Tuesday, December 11, 2012

Remembering Bess

Something made me remember Bess. Bess was a teeny tiny Shetland pony who came to us when her owner died. She was a bay and white pinto, with short little legs and an ATTITUDE!!!

I had assumed she had just been a pasture ornament as even a really small adult human was immediately bucked off and slammed to the ground, labeled an untrained old pony she lived a lavish life at EOTS.
One day a trainer tried putting a child on Bess, I warned against it, but as the trainer had her own insurance and was able to keep a tight grip on the pony, reluctantly I said Okay. As soon as that tiny person climbed aboard, I saw Bess begin to change. She squared her legs under her and stood like a stone, tucked her furry little chin, then – she showed us all – She knew everything!!

Two little girls received their very first riding lessons on Bess.

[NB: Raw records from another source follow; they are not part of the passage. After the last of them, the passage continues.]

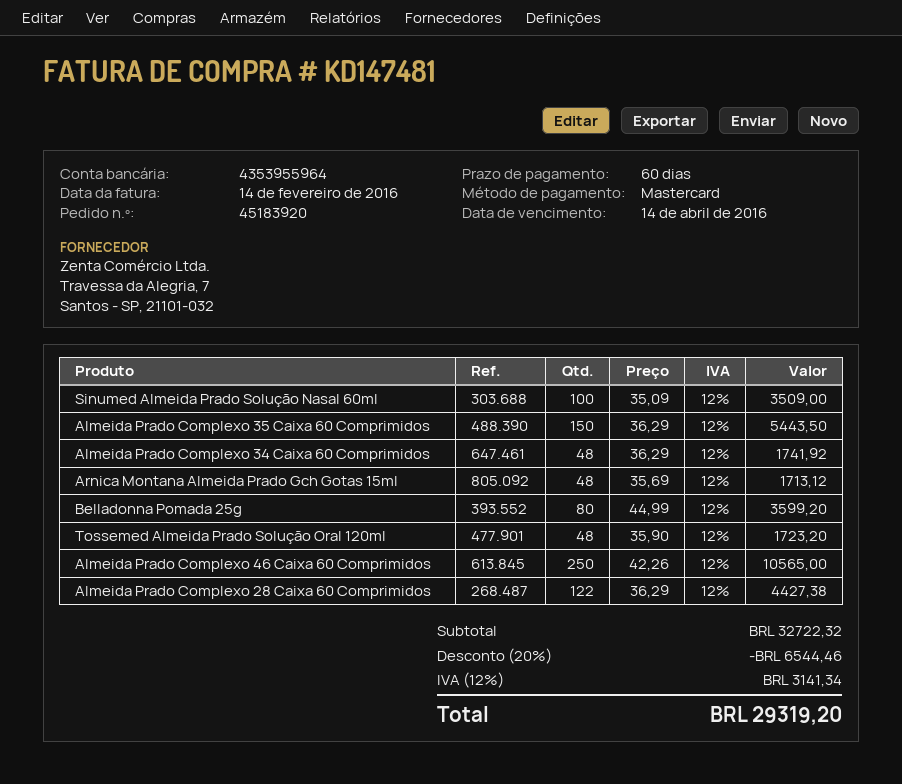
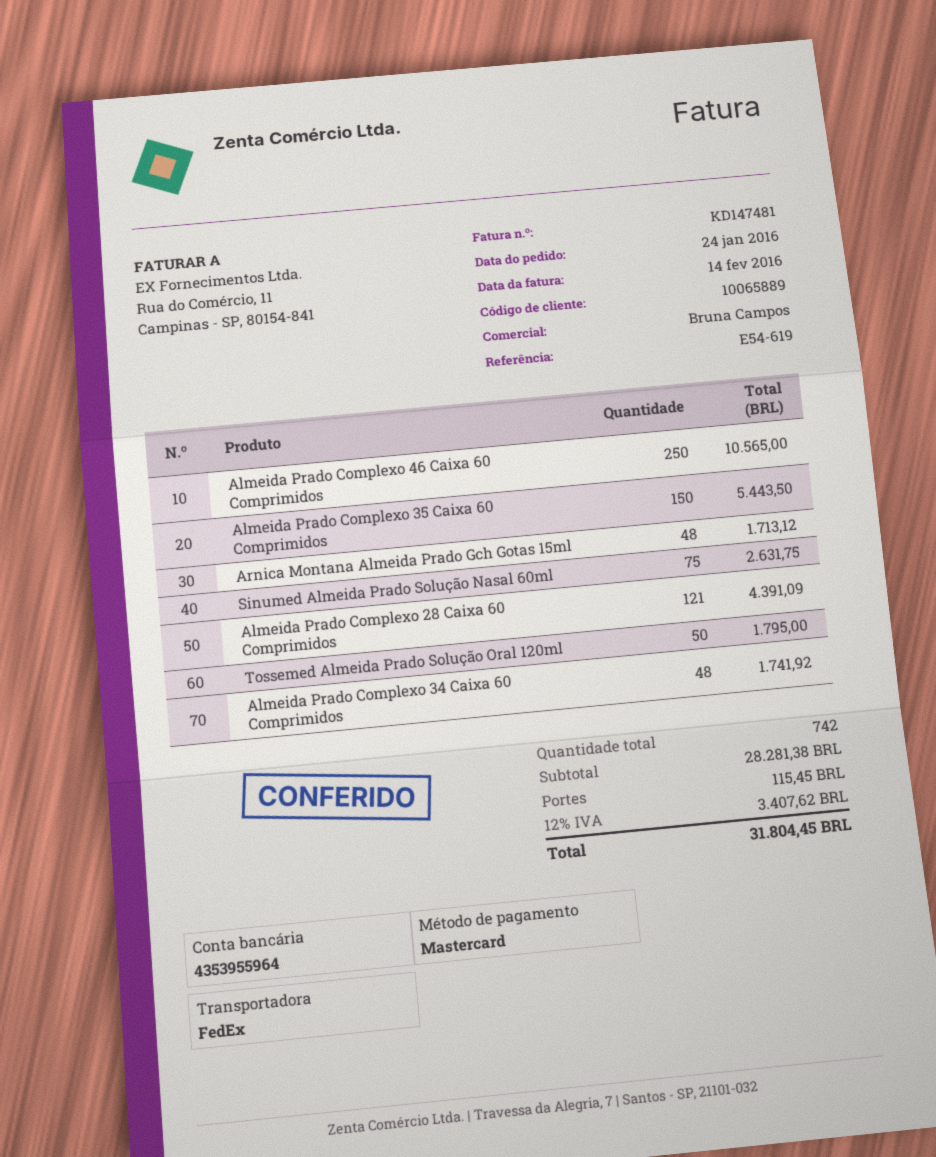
Sinumed Almeida Prado Solução Nasal 60ml: 100 for 3509.00 -> 75 for 2631.75
Belladonna Pomada 25g: 80 for 3599.20 -> none
Tossemed Almeida Prado Solução Oral 120ml: 48 for 1723.20 -> 50 for 1795.00
Almeida Prado Complexo 28 Caixa 60 Comprimidos: 122 for 4427.38 -> 121 for 4391.09
subtotal: 32722.32 -> 28281.38
discount: 20% = 6544.46 -> none
shipping: none -> 115.45
tax: 12% = 3141.34 -> 12% = 3407.62
total: 29319.20 -> 31804.45

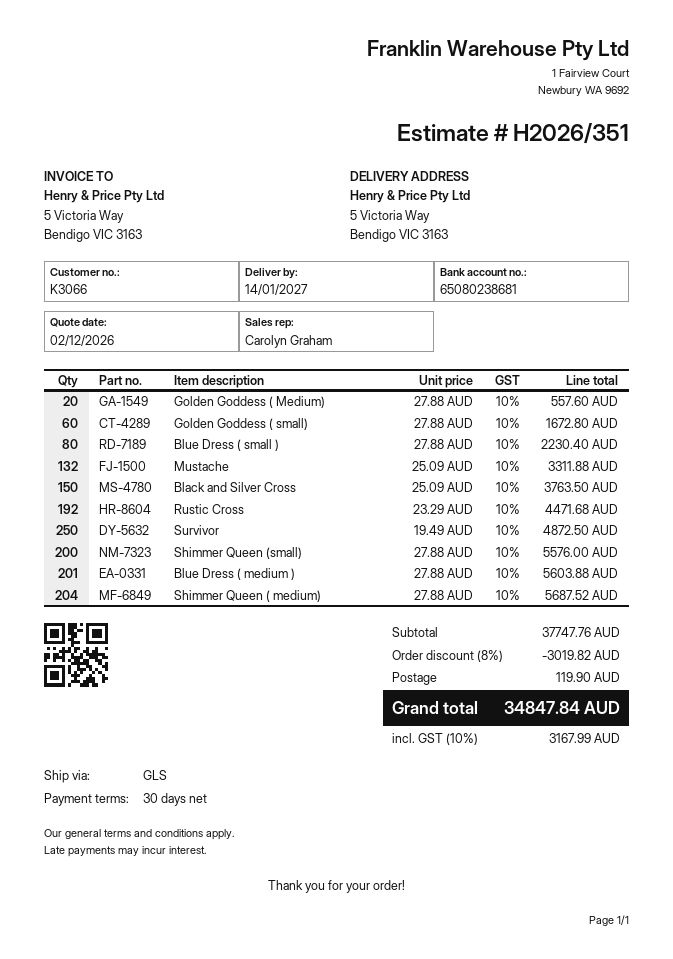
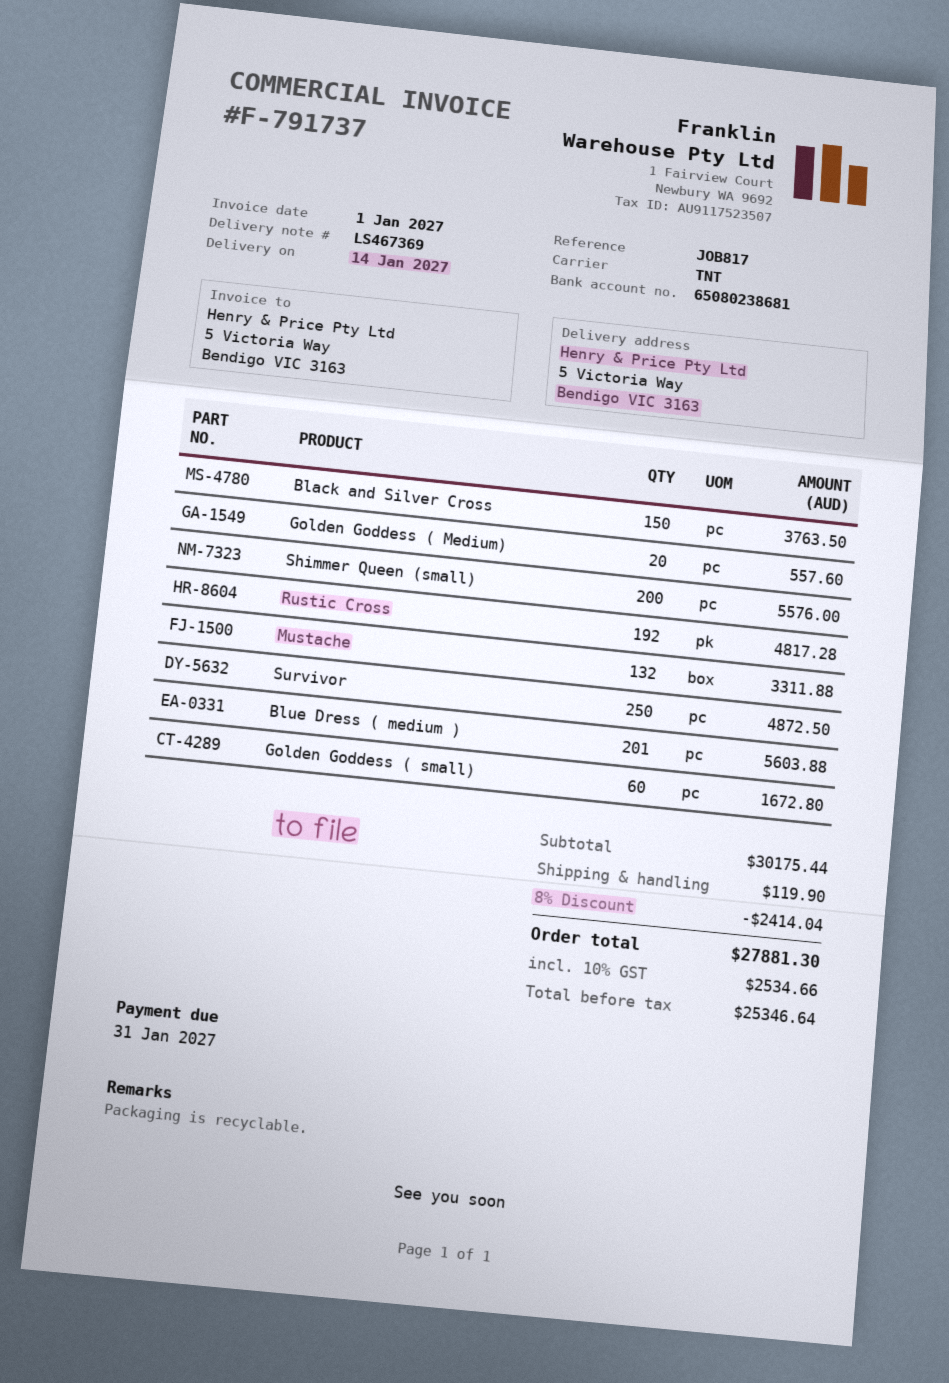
shipping method: GLS -> TNT
Blue Dress ( small ): 80 for 2230.40 -> none
Rustic Cross: 192 for 4471.68 -> 192 for 4817.28
Shimmer Queen ( medium): 204 for 5687.52 -> none
subtotal: 37747.76 -> 30175.44
discount: 8% = 3019.82 -> 8% = 2414.04
tax: 10% = 3167.99 -> 10% = 2534.66
total: 34847.84 -> 27881.30

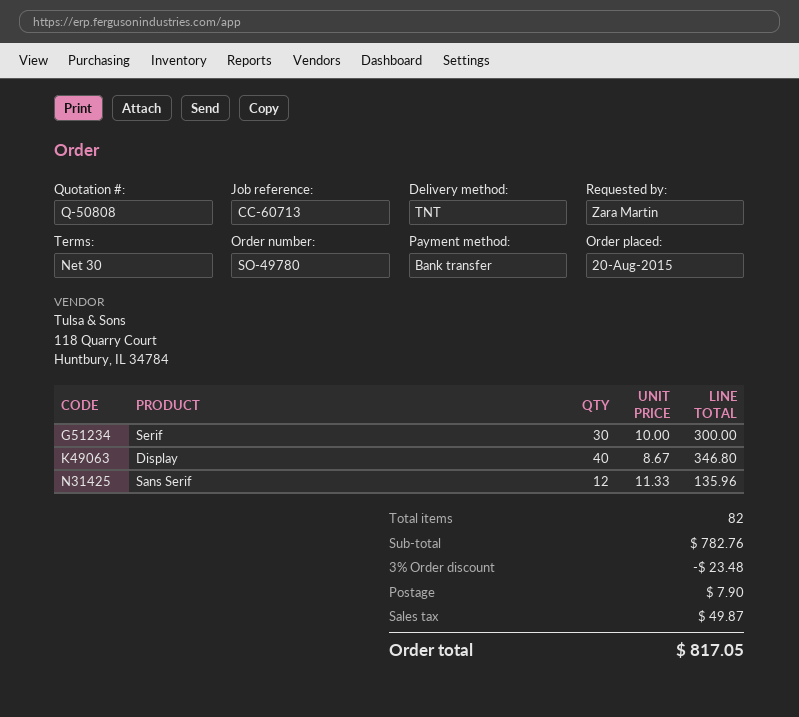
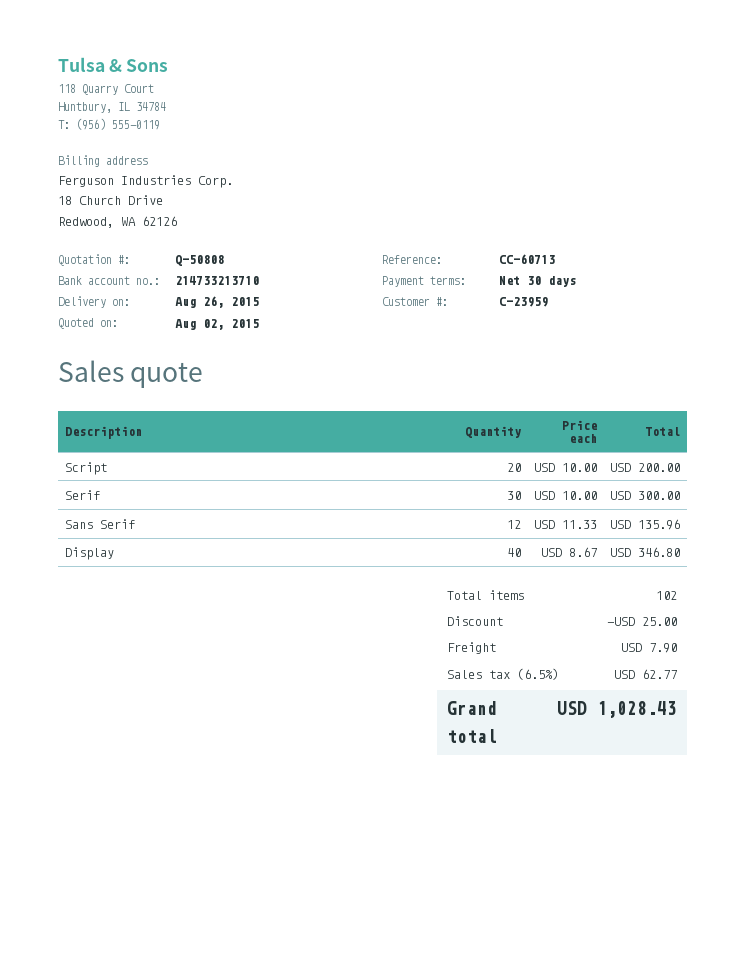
Script: none -> 20 x 10.00 = 200.00
total quantity: 82 -> 102
discount: 23.48 -> 25.00
tax: 49.87 -> 62.77
total: 817.05 -> 1028.43

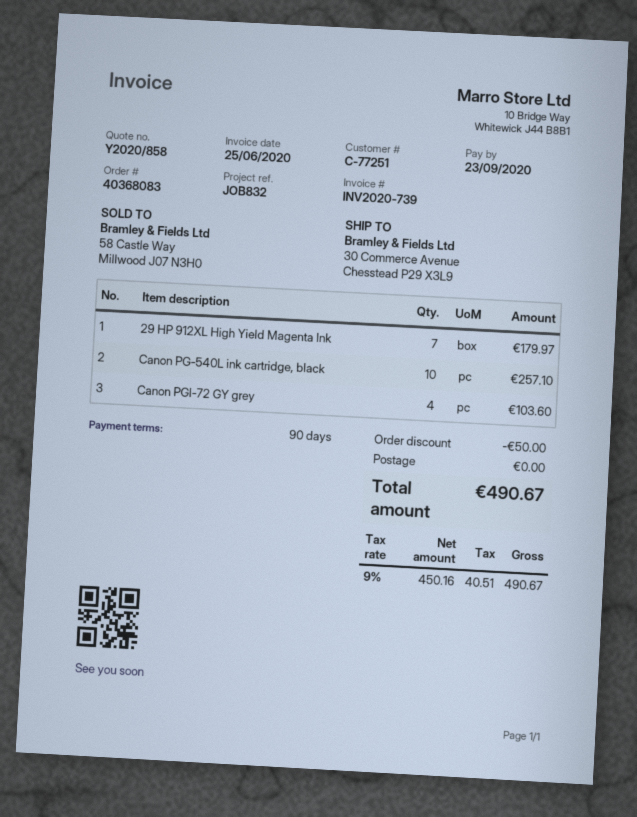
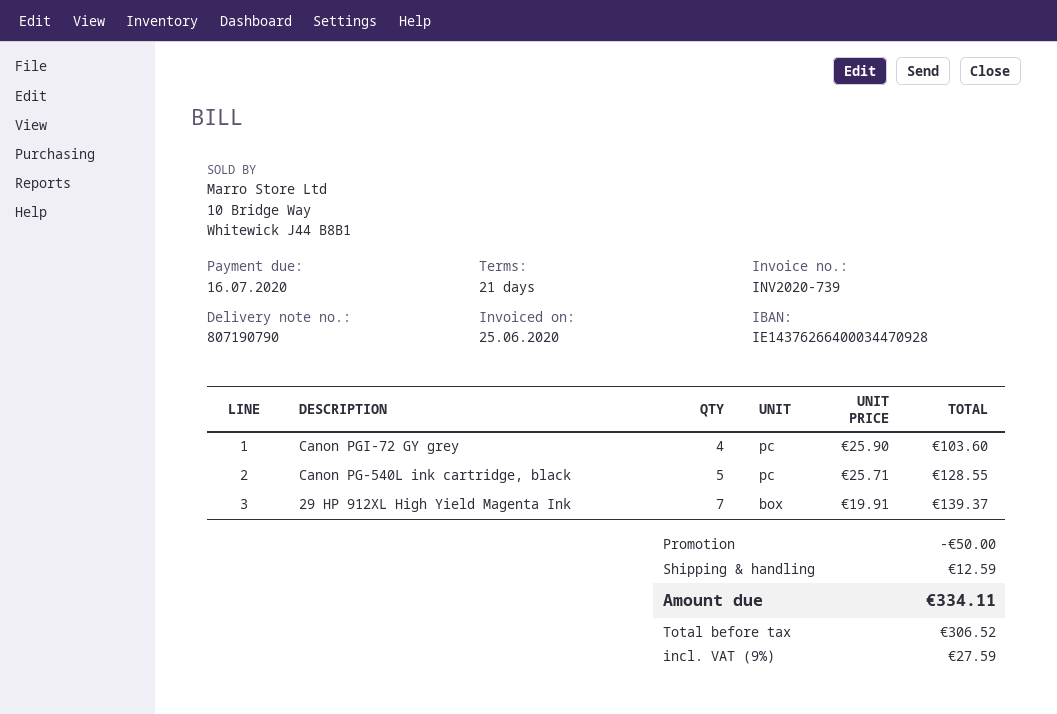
payment terms: 90 days -> 21 days
due date: 2020-09-23 -> 2020-07-16
29 HP 912XL High Yield Magenta Ink: 7 for 179.97 -> 7 for 139.37
Canon PG-540L ink cartridge, black: 10 for 257.10 -> 5 for 128.55
shipping: 0.00 -> 12.59
net: 450.16 -> 306.52
tax: 9% = 40.51 -> 9% = 27.59
total: 490.67 -> 334.11

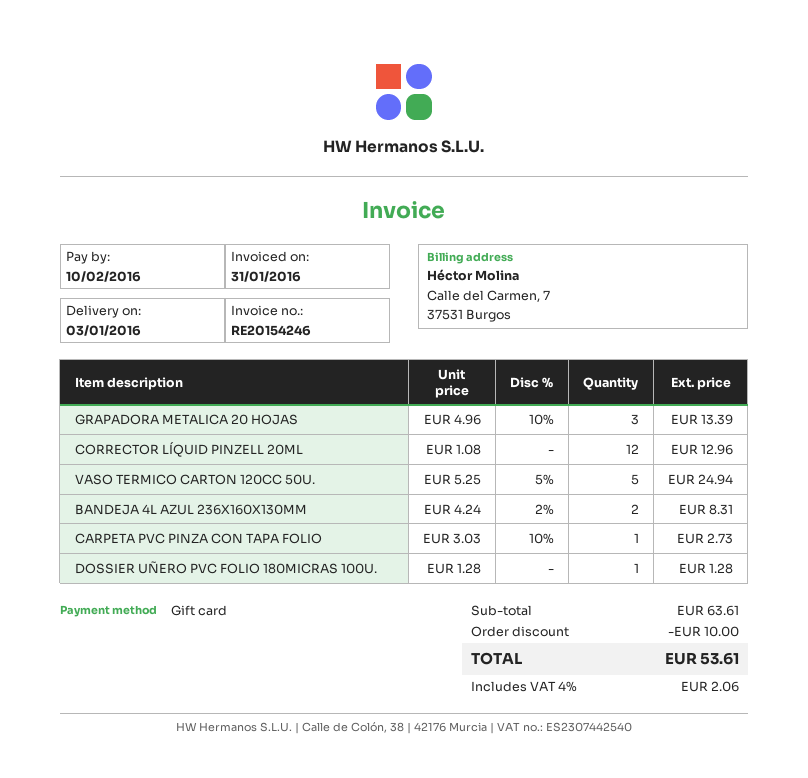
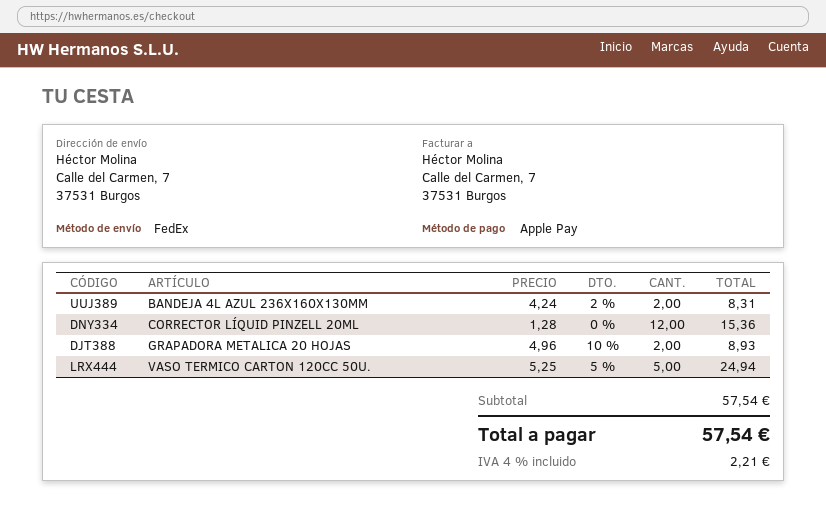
payment method: gift card -> Apple Pay
GRAPADORA METALICA 20 HOJAS: 3 x 4.96 - 10% = 13.39 -> 2 x 4.96 - 10% = 8.93
CORRECTOR LÍQUID PINZELL 20ML: 12 x 1.08 = 12.96 -> 12 x 1.28 = 15.36
CARPETA PVC PINZA CON TAPA FOLIO: 1 x 3.03 - 10% = 2.73 -> none
DOSSIER UÑERO PVC FOLIO 180MICRAS 100U.: 1 x 1.28 = 1.28 -> none
subtotal: 63.61 -> 57.54
discount: 10.00 -> none
tax: 4% = 2.06 -> 4% = 2.21
total: 53.61 -> 57.54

When taken to the Bolton Fair horse show, she was entered in the walk-trot classes. All the other children in the class were over-horsed on their Mama's horses or big school horses. They galloped out of control or just stopped still, afraid their precious little riders might fall. Our little shaggy Bess jauntily trotted into her corners while her teeny riders posted their little butts off! They won the first and grand champion of the day!

I just stood their as proud as if I had hatched her myself- speechless and crying shamelessly! I guess she showed me!!
Two months later Bess died. She was 28 year's old. As she lay on the ground at the very end she was surrounded by deer. Wrapped in love we let her go.

Never, never underestimate the spirits and power of animals. Even after all these years, I still cry for our lost ones.

At EOTS we provide end-of-life care for those old or broke beyond repair. Horses that no one else would care to salvage, live here with us. They let us know when it is time for them to go. Until then we give them all that they need to comfortably go on living. We are, I guess, a hospice facility and they help to heal us. We are all broken too, they are our rescuers.

They all have a story. Most of the time we can only guess what it is. Then one day, like Bess, they reveal a little bit. Bess should have died at home with the family who loved her all those years ago, with the now grown-up children she had taught to ride, the ones she carried safely through horse shows, the ones she obviously loved enough to want to please them so well. They outgrew her and she disappeared into the world, only to end up with us at the end of her life. But with a last Ta-Dah she certainly showed us!! Pasture ornament indeed!